Front Bioeng Biotechnol. 2020 Aug 4:8:766. doi: 10.3389/fbioe.2020.00766. eCollection 2020.

Abstract

Cancer is a one of the severest diseases and cancer classification plays an important role in cancer diagnosis and treatment. Some different cancers even have similar molecular features such as DNA copy number variant. Pan-cancer classification is still non-trivial at molecular level. Herein, we propose a computational method to classify cancer types by using the self-normalizing neural network (SNN) for analyzing pan-cancer copy number variation data. Since the dimension of the copy number variation features is high, the Monte Carlo feature selection method was used to rank these features.
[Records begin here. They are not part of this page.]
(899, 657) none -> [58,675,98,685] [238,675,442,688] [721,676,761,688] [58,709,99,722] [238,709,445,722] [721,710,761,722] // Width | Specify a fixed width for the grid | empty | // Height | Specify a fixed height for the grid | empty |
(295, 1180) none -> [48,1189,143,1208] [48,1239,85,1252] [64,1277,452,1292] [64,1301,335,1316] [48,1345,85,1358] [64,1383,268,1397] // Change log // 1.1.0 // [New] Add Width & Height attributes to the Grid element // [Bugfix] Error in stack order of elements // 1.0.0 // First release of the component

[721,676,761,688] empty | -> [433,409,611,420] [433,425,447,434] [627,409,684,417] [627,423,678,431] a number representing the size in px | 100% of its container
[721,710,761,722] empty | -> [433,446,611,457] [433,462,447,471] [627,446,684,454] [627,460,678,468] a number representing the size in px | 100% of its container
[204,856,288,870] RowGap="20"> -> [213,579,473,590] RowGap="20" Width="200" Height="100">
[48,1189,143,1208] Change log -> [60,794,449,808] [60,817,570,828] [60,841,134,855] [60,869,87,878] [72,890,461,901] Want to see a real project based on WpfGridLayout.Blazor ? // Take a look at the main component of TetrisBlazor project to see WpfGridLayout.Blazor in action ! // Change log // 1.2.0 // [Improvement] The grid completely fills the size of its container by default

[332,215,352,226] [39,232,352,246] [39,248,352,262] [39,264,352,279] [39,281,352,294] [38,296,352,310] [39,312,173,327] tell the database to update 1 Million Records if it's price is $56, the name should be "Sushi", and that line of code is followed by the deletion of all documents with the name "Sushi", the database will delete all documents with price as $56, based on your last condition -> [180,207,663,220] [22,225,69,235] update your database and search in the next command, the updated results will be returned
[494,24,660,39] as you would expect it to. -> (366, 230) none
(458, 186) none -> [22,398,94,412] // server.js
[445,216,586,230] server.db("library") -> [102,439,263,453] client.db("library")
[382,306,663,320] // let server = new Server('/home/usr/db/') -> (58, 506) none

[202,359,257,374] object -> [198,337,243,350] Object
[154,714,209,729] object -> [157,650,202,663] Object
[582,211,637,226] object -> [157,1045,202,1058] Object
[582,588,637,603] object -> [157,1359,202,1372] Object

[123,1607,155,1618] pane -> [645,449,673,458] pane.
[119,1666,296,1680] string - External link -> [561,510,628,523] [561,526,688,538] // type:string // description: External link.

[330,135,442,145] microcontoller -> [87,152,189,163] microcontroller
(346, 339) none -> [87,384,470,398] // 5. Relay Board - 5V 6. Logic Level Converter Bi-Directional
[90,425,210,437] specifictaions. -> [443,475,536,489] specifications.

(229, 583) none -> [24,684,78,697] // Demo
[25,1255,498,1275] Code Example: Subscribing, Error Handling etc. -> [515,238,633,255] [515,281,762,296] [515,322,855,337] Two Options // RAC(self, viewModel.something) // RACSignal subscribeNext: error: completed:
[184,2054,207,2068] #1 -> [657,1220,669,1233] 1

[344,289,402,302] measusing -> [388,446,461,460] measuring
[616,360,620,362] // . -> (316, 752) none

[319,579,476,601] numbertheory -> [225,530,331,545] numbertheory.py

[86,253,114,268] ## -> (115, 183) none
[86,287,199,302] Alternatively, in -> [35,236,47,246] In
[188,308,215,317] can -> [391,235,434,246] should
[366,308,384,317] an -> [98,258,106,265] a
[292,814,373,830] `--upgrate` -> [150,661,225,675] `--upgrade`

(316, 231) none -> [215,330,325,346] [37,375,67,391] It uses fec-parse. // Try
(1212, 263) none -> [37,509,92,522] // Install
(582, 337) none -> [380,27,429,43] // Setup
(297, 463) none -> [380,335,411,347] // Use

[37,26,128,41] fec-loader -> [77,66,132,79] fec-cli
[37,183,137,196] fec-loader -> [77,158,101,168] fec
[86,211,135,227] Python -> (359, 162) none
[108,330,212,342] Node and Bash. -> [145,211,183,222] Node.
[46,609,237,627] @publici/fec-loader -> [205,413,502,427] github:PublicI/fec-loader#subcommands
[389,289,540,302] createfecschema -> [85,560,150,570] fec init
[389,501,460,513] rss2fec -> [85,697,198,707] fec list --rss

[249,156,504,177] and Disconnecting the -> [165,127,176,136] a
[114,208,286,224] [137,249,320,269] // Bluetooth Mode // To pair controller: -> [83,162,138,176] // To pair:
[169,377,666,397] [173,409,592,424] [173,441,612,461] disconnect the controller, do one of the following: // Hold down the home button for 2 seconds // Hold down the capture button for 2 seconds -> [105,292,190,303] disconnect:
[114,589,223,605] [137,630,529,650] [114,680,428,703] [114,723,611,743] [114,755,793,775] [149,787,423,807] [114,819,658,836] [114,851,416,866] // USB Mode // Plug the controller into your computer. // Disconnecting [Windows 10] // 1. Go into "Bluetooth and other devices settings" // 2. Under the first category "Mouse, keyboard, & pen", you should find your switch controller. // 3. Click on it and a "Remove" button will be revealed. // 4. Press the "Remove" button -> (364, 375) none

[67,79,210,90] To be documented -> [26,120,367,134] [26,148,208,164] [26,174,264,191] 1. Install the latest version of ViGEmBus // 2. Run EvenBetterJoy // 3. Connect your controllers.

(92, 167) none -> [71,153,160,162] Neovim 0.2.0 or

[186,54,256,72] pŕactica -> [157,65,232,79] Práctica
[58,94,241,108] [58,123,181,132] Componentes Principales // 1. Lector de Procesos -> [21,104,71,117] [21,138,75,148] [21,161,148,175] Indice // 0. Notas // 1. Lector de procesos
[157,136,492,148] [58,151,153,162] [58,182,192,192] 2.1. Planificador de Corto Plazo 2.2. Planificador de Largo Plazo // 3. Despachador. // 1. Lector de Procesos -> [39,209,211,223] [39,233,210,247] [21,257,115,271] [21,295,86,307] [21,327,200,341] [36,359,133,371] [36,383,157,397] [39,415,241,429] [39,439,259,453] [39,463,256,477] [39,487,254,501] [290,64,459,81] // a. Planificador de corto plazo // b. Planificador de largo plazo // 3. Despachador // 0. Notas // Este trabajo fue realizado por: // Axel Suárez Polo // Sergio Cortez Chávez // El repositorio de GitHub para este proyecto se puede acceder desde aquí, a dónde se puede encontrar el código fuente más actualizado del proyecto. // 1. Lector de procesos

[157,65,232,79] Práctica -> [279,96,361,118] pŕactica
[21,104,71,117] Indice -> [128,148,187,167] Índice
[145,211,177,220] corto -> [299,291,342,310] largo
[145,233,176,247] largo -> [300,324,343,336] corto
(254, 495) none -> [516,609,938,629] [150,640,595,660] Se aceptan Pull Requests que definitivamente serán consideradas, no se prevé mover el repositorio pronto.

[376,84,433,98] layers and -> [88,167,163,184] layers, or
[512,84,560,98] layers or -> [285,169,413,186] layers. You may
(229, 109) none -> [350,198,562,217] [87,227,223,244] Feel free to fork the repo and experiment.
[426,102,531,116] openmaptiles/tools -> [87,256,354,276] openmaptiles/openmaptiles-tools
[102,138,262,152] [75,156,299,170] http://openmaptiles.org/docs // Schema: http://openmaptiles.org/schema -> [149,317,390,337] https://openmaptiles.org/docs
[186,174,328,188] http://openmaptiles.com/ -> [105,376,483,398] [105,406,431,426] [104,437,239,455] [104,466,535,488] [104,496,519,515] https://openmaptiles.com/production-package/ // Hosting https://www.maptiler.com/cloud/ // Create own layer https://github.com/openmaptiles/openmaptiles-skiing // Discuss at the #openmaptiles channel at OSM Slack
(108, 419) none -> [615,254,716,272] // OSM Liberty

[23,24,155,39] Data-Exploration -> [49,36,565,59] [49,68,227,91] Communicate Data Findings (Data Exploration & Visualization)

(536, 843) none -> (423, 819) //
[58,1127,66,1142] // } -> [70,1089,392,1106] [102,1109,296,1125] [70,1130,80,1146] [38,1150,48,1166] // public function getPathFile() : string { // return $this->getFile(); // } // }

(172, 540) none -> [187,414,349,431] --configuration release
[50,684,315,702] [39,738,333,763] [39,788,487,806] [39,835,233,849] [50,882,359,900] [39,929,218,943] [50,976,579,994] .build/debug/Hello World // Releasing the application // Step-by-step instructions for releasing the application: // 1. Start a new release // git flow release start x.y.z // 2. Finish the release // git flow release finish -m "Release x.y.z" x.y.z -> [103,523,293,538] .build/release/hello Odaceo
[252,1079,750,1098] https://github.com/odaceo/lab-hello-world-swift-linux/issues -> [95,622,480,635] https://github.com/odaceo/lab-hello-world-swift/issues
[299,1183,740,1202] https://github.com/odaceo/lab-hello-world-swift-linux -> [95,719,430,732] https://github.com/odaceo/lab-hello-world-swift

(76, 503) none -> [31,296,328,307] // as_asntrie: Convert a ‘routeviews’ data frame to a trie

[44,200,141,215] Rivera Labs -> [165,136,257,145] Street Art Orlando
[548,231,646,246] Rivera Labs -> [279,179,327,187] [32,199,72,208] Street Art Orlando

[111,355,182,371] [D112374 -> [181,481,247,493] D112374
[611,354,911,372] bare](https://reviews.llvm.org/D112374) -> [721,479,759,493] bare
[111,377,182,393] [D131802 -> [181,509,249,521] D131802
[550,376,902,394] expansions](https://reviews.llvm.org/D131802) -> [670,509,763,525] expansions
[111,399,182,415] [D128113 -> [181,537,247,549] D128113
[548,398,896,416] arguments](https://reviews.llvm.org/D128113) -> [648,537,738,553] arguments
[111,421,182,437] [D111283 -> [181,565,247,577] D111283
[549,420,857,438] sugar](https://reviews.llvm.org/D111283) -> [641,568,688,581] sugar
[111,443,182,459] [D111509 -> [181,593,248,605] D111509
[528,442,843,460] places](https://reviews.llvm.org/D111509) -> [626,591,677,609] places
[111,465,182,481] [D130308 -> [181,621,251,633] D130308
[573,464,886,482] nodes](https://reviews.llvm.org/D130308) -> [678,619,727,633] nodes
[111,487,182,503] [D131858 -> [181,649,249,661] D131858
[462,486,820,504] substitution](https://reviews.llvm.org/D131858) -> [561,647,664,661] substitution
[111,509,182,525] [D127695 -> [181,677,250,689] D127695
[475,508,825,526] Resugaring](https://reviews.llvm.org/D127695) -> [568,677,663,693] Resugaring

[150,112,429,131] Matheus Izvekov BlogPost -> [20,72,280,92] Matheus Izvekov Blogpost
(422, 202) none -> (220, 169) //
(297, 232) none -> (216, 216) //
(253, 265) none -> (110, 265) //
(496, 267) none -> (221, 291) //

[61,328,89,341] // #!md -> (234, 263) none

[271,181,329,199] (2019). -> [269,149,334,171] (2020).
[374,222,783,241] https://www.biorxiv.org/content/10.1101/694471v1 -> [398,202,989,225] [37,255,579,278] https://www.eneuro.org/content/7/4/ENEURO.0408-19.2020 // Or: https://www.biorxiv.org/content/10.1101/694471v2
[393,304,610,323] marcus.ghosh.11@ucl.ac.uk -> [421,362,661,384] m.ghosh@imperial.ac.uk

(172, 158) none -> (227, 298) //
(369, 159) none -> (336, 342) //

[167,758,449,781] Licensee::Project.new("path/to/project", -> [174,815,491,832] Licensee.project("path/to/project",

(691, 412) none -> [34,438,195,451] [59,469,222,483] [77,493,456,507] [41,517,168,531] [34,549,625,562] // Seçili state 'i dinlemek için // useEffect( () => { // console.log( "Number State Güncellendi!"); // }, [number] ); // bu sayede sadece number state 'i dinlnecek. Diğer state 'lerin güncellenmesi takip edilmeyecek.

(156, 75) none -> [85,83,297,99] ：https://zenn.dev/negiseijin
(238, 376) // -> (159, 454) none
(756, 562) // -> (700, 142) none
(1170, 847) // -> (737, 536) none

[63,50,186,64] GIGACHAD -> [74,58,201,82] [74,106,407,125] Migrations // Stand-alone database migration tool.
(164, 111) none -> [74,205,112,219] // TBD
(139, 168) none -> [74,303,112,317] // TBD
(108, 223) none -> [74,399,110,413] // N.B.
Then a classifier was built by SNN and feature selection method to select features. Three thousand six hundred ninety-four features were chosen for the prediction model, which yields the accuracy value is 0.798 and macro F1 is 0.789. We compared our model to random forest method. Results show the accuracy and macro F1 obtained by our classifier are higher than those obtained by random forest classifier, indicating the good predictive power of our method in distinguishing four different cancer types. This method is also extendable to pan-cancer classification for other molecular features.

Keywords: cancer classification; copy number variation; feature selection; pan-cancer; self-normalizing neural network.